#### Problem requirements:
Omit the pictures and copy the entries exactly.

[Dataset content Boundary: Start]

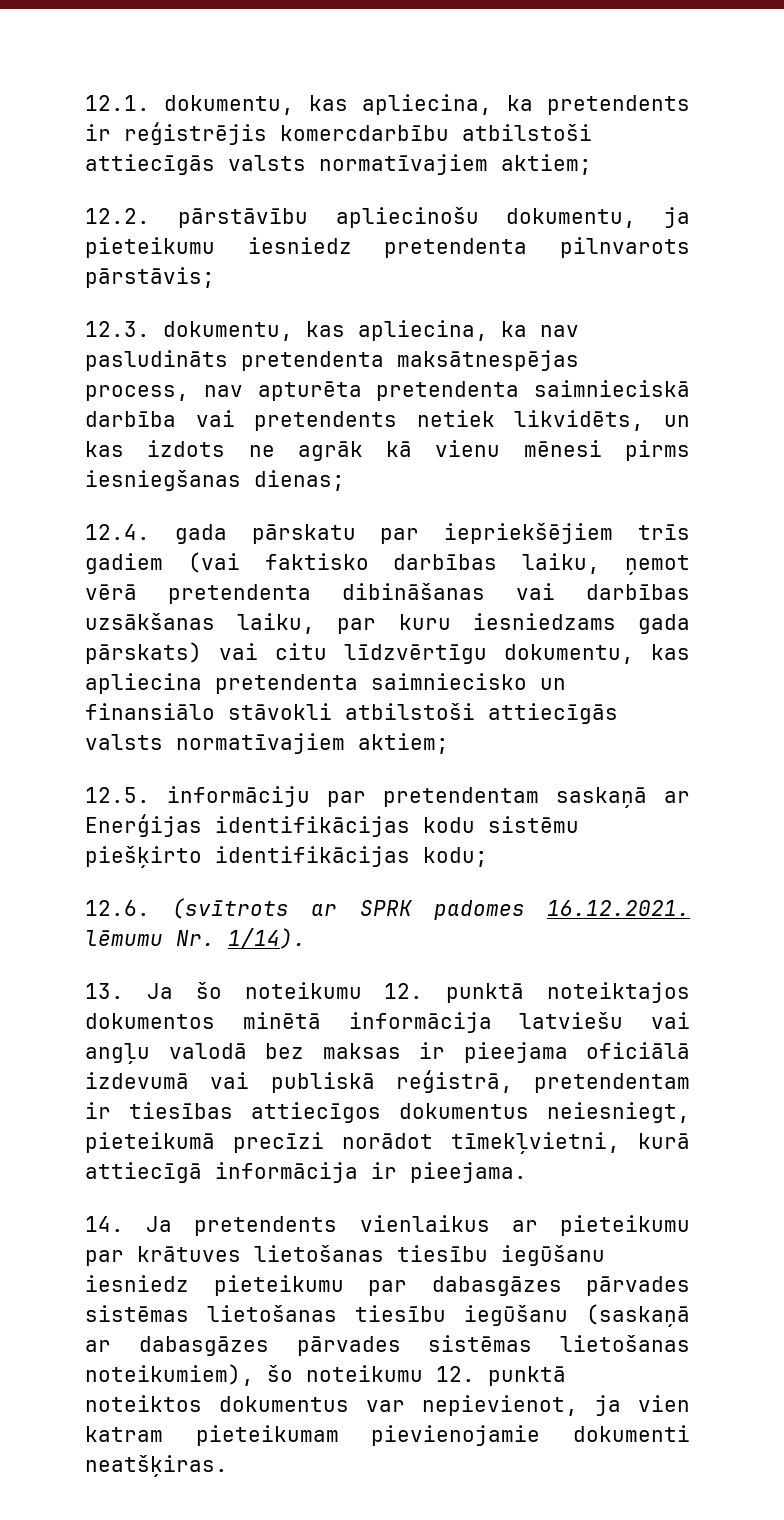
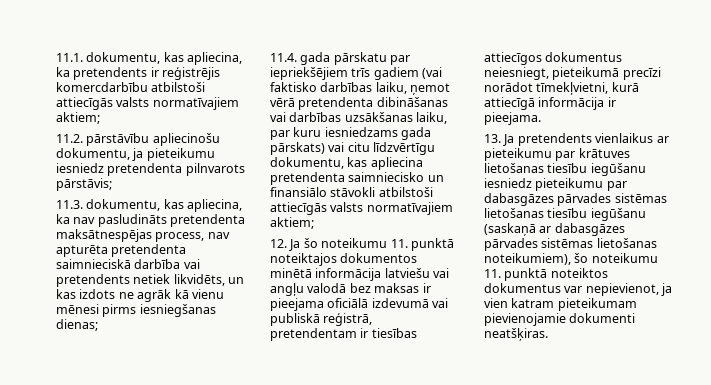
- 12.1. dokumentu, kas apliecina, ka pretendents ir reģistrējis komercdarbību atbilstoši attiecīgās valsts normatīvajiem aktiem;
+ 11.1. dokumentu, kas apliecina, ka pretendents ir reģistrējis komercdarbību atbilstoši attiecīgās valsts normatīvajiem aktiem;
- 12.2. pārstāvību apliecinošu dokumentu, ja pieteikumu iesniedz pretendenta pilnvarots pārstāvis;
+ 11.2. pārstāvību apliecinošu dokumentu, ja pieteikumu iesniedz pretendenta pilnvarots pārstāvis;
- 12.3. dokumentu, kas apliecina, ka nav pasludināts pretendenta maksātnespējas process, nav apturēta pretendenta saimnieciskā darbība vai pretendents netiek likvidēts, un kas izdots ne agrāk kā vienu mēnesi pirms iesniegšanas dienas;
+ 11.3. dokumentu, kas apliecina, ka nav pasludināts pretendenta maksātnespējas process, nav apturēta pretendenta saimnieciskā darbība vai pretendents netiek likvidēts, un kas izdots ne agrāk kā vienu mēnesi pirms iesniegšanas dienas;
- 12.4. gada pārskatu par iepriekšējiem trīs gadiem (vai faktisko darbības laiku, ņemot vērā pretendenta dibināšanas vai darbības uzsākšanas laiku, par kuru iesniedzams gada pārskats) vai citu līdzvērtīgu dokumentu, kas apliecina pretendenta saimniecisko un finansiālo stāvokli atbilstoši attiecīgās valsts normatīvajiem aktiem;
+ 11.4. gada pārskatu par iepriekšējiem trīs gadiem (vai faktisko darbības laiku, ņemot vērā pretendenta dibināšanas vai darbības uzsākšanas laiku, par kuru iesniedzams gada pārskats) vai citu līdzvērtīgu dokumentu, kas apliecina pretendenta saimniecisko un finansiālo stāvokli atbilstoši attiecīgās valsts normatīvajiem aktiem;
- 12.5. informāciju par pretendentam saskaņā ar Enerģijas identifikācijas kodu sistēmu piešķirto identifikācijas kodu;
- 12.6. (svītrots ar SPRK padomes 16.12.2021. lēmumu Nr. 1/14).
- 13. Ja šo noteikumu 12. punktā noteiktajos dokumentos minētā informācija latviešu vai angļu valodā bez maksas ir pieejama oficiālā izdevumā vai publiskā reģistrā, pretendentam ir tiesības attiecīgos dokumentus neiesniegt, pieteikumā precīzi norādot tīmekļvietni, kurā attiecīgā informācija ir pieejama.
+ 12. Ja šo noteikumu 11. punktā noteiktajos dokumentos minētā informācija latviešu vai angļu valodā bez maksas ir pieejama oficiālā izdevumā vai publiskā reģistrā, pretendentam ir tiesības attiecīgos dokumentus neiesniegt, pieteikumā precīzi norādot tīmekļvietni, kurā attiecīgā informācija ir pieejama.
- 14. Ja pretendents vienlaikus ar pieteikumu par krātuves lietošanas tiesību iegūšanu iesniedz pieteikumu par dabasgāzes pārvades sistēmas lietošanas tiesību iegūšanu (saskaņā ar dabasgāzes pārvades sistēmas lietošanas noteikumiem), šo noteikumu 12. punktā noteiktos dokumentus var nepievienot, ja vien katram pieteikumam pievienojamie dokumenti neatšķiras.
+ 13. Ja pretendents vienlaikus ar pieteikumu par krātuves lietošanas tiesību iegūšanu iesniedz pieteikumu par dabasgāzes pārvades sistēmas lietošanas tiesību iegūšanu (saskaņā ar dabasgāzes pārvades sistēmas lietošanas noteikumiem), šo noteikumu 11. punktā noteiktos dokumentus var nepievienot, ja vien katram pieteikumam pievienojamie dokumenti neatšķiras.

[Dataset content Boundary: End]

#### Exercise solution:
- 12.1. dokumentu, kas apliecina, ka pretendents ir reģistrējis komercdarbību atbilstoši attiecīgās valsts normatīvajiem aktiem;
+ 11.1. dokumentu, kas apliecina, ka pretendents ir reģistrējis komercdarbību atbilstoši attiecīgās valsts normatīvajiem aktiem;
- 12.2. pārstāvību apliecinošu dokumentu, ja pieteikumu iesniedz pretendenta pilnvarots pārstāvis;
+ 11.2. pārstāvību apliecinošu dokumentu, ja pieteikumu iesniedz pretendenta pilnvarots pārstāvis;
- 12.3. dokumentu, kas apliecina, ka nav pasludināts pretendenta maksātnespējas process, nav apturēta pretendenta saimnieciskā darbība vai pretendents netiek likvidēts, un kas izdots ne agrāk kā vienu mēnesi pirms iesniegšanas dienas;
+ 11.3. dokumentu, kas apliecina, ka nav pasludināts pretendenta maksātnespējas process, nav apturēta pretendenta saimnieciskā darbība vai pretendents netiek likvidēts, un kas izdots ne agrāk kā vienu mēnesi pirms iesniegšanas dienas;
- 12.4. gada pārskatu par iepriekšējiem trīs gadiem (vai faktisko darbības laiku, ņemot vērā pretendenta dibināšanas vai darbības uzsākšanas laiku, par kuru iesniedzams gada pārskats) vai citu līdzvērtīgu dokumentu, kas apliecina pretendenta saimniecisko un finansiālo stāvokli atbilstoši attiecīgās valsts normatīvajiem aktiem;
+ 11.4. gada pārskatu par iepriekšējiem trīs gadiem (vai faktisko darbības laiku, ņemot vērā pretendenta dibināšanas vai darbības uzsākšanas laiku, par kuru iesniedzams gada pārskats) vai citu līdzvērtīgu dokumentu, kas apliecina pretendenta saimniecisko un finansiālo stāvokli atbilstoši attiecīgās valsts normatīvajiem aktiem;
- 12.5. informāciju par pretendentam saskaņā ar Enerģijas identifikācijas kodu sistēmu piešķirto identifikācijas kodu;
- 12.6. (svītrots ar SPRK padomes 16.12.2021. lēmumu Nr. 1/14).
- 13. Ja šo noteikumu 12. punktā noteiktajos dokumentos minētā informācija latviešu vai angļu valodā bez maksas ir pieejama oficiālā izdevumā vai publiskā reģistrā, pretendentam ir tiesības attiecīgos dokumentus neiesniegt, pieteikumā precīzi norādot tīmekļvietni, kurā attiecīgā informācija ir pieejama.
+ 12. Ja šo noteikumu 11. punktā noteiktajos dokumentos minētā informācija latviešu vai angļu valodā bez maksas ir pieejama oficiālā izdevumā vai publiskā reģistrā, pretendentam ir tiesības attiecīgos dokumentus neiesniegt, pieteikumā precīzi norādot tīmekļvietni, kurā attiecīgā informācija ir pieejama.
- 14. Ja pretendents vienlaikus ar pieteikumu par krātuves lietošanas tiesību iegūšanu iesniedz pieteikumu par dabasgāzes pārvades sistēmas lietošanas tiesību iegūšanu (saskaņā ar dabasgāzes pārvades sistēmas lietošanas noteikumiem), šo noteikumu 12. punktā noteiktos dokumentus var nepievienot, ja vien katram pieteikumam pievienojamie dokumenti neatšķiras.
+ 13. Ja pretendents vienlaikus ar pieteikumu par krātuves lietošanas tiesību iegūšanu iesniedz pieteikumu par dabasgāzes pārvades sistēmas lietošanas tiesību iegūšanu (saskaņā ar dabasgāzes pārvades sistēmas lietošanas noteikumiem), šo noteikumu 11. punktā noteiktos dokumentus var nepievienot, ja vien katram pieteikumam pievienojamie dokumenti neatšķiras.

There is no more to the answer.